A 17-Year-Old Intern Discovered A Planet The Size Of Saturn

Wolf Cukier was just 17 when he discovered an exoplanet the size of Saturn while working on a high school summer internship at NASA's Goddard Spaceflight Center in 2019. He had been given data from NASA's Transiting Exoplanet Survey Satellite (TESS) that had been flagged as unusual. This particular piece of data had been described as an eclipsing binary star, a system with two stars orbiting each other in a way that causes one to cross in front of the other from Earth's perspective (via Britannica). But Cukier quickly realized that this was not an eclipsing binary.

Of his initial discovery, Cukier said, "About three days into my internship, I saw a signal from a system called TOI 1338. At first I thought it was a stellar eclipse, but the timing was wrong. It turned out to be a planet" (via NASA). Cukier's discovery was later featured during a panel discussion at the 235th American Astronomical Society meeting. He also co-authored a paper about it along with his colleagues who aided in the discovery. 

Cukier used citizen science data to find the exoplanet

The data Wolf Cukier was examining that led to his discovery of the exoplanet TOI 1338 was analyzed first by volunteers known as citizen scientists. These volunteers comb through data collected by TESS and other sources to help scientists make discoveries faster. Citizen scientists are a vital part of making discoveries in space because of the volume of data collected by telescopes and other instruments on a regular basis. Citizen scientists have helped make many discoveries through their work (via NASA TESS).

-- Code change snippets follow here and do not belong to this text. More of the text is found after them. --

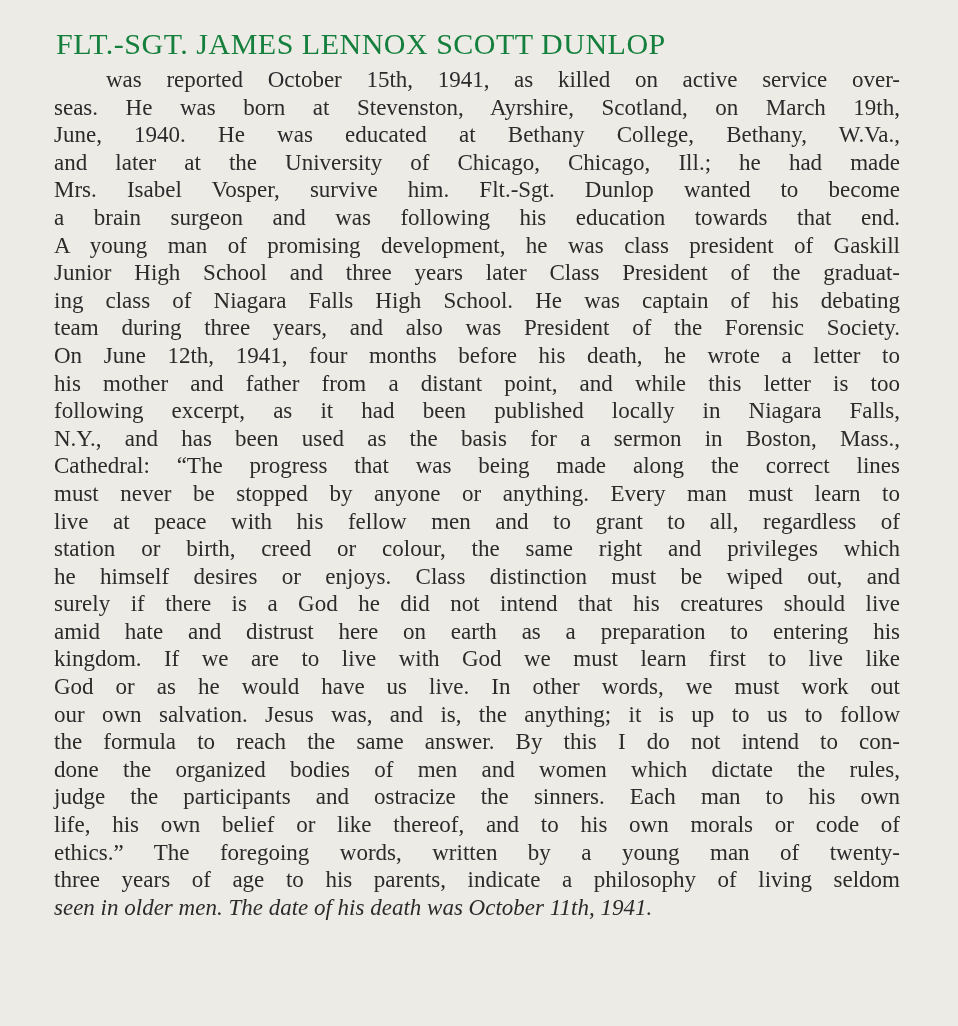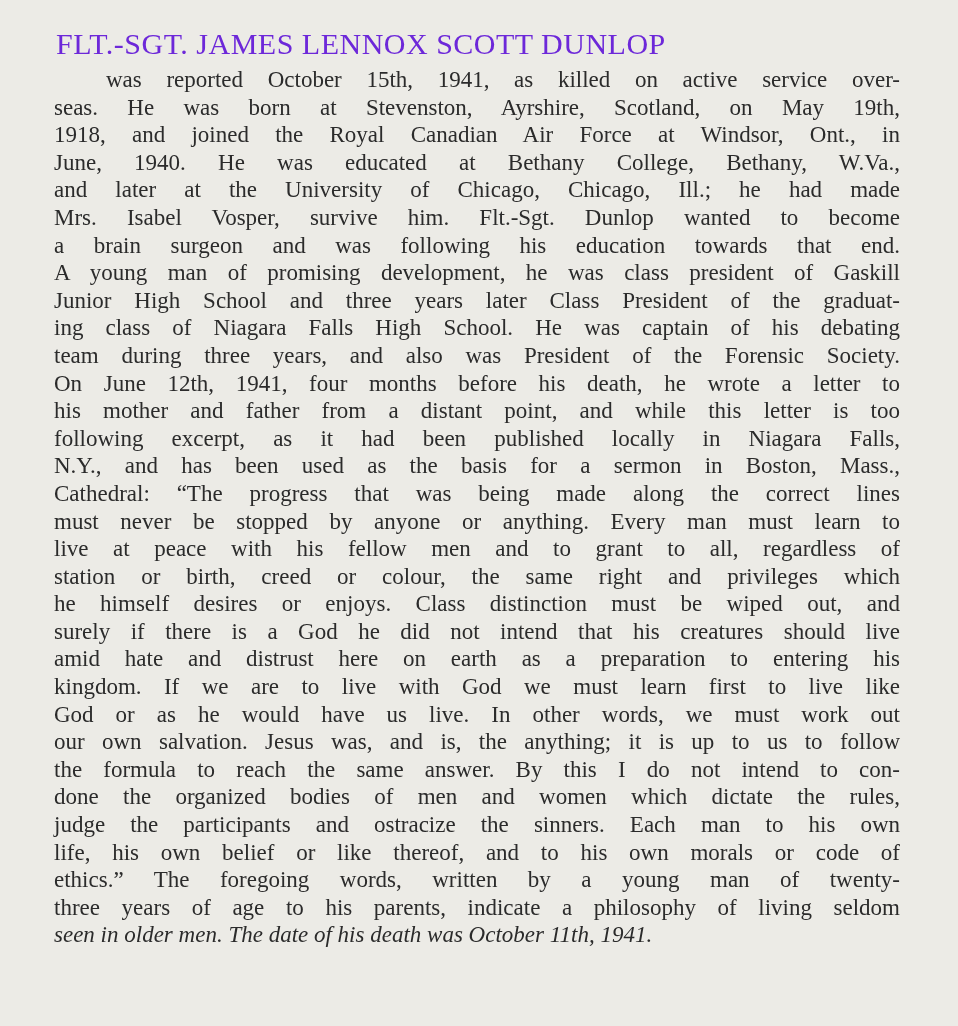"FLT.-SGT. JAMES LENNOX SCOTT DUNLOP" .title { color: #6d28d9 -> #15803d }
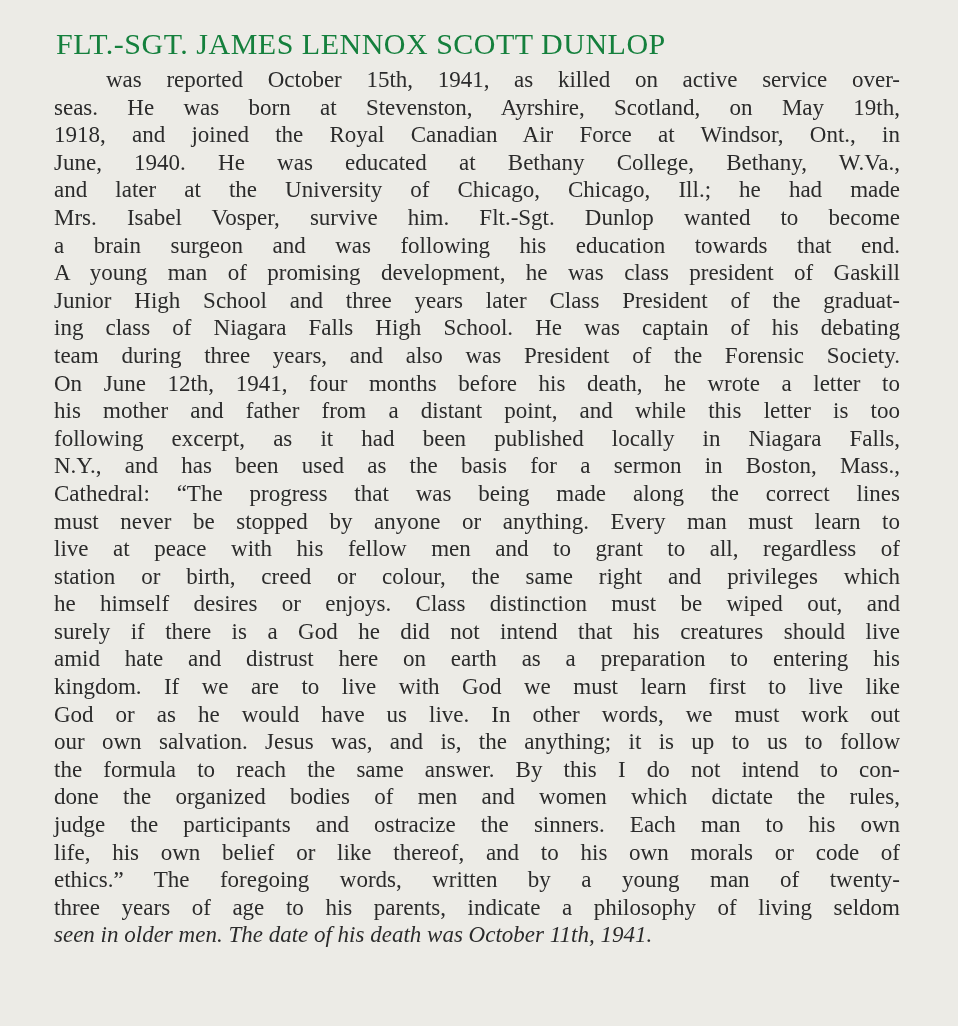"seas. He was born at" div.line { text: May -> March }
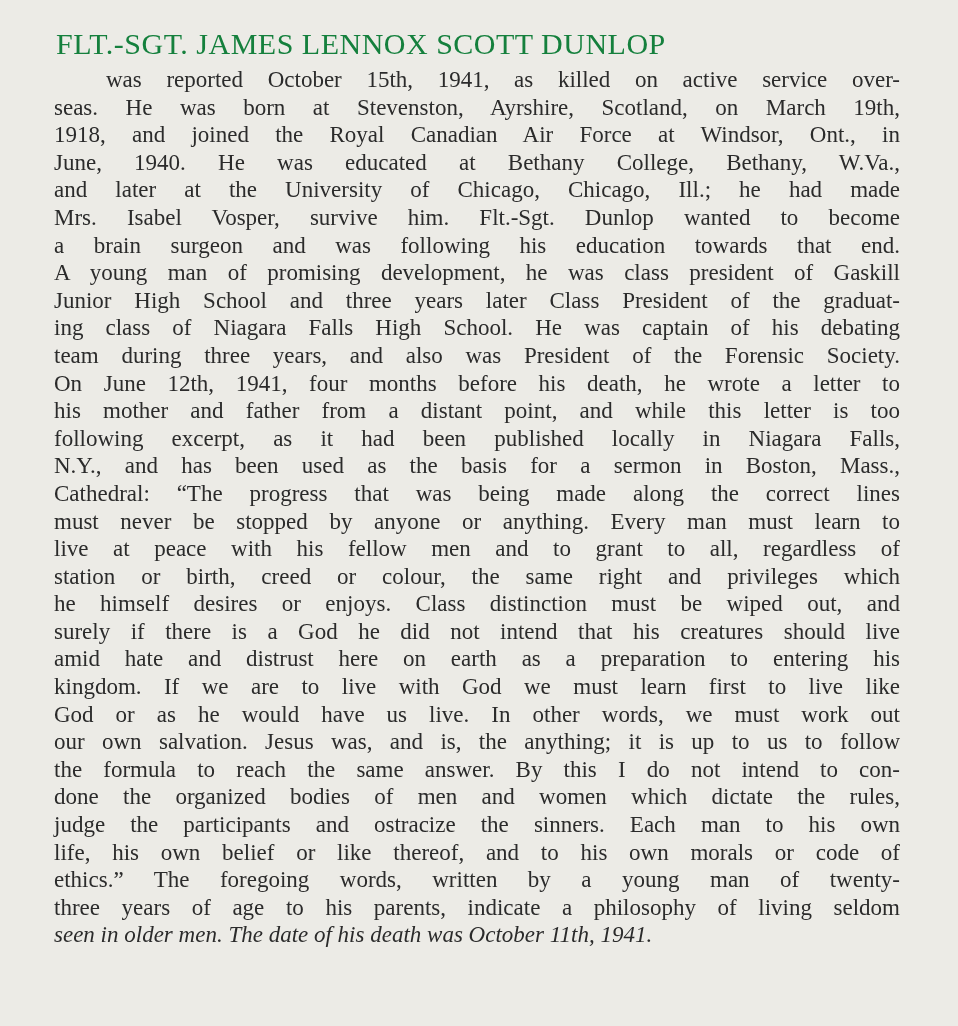"1918, and joined the Royal" div.line { html: <div>1918, and joined the Royal Canadian Air Force at Windsor, Ont., in</div> -> none }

During Cukier's internship, he had been looking over data flagged by citizen scientists as eclipsing binary stars. When he examined the data from exoplanet TOI 1338, he too assumed that it was a binary star based on what he saw. While he later realized that there was an exoplanet there, the assumption that it was a binary star instead was not entirely wrong.

Cukier's exoplanet orbits two stars

Cukier's exoplanet discovery was not just unique because of his age when he discovered it, but also because it marked a milestone for TESS. The exoplanet, TOI 1338, was the first exoplanet found by TESS that is orbiting two stars. It was initially mistaken for an eclipsing binary because of this, but Cukier's careful examination prevented the exoplanet from being overlooked. This type of exoplanet, known as a circumbinary planet, is something reminiscent of Star Wars' Tatooine, but these planets are much more real. According to EarthSky, 14 cicumbinary exoplanets have been found so far. 

Exoplanet TOI 1338's two parent stars orbit each other every 15 days. TOI 1338 has an orbit that is a bit difficult to track as it goes around both stars. It passes in front of the larger of the two stars every 93 to 95 days, meaning its orbits are not a set number of days like most planets. The exoplanet is about 6.9 times the mass of Earth, giving it a size a little smaller than Saturn. Many more circumbinary exoplanets like TOI 1338 could be discovered in the near future, as TESS will study hundreds of binary star systems (via NASA).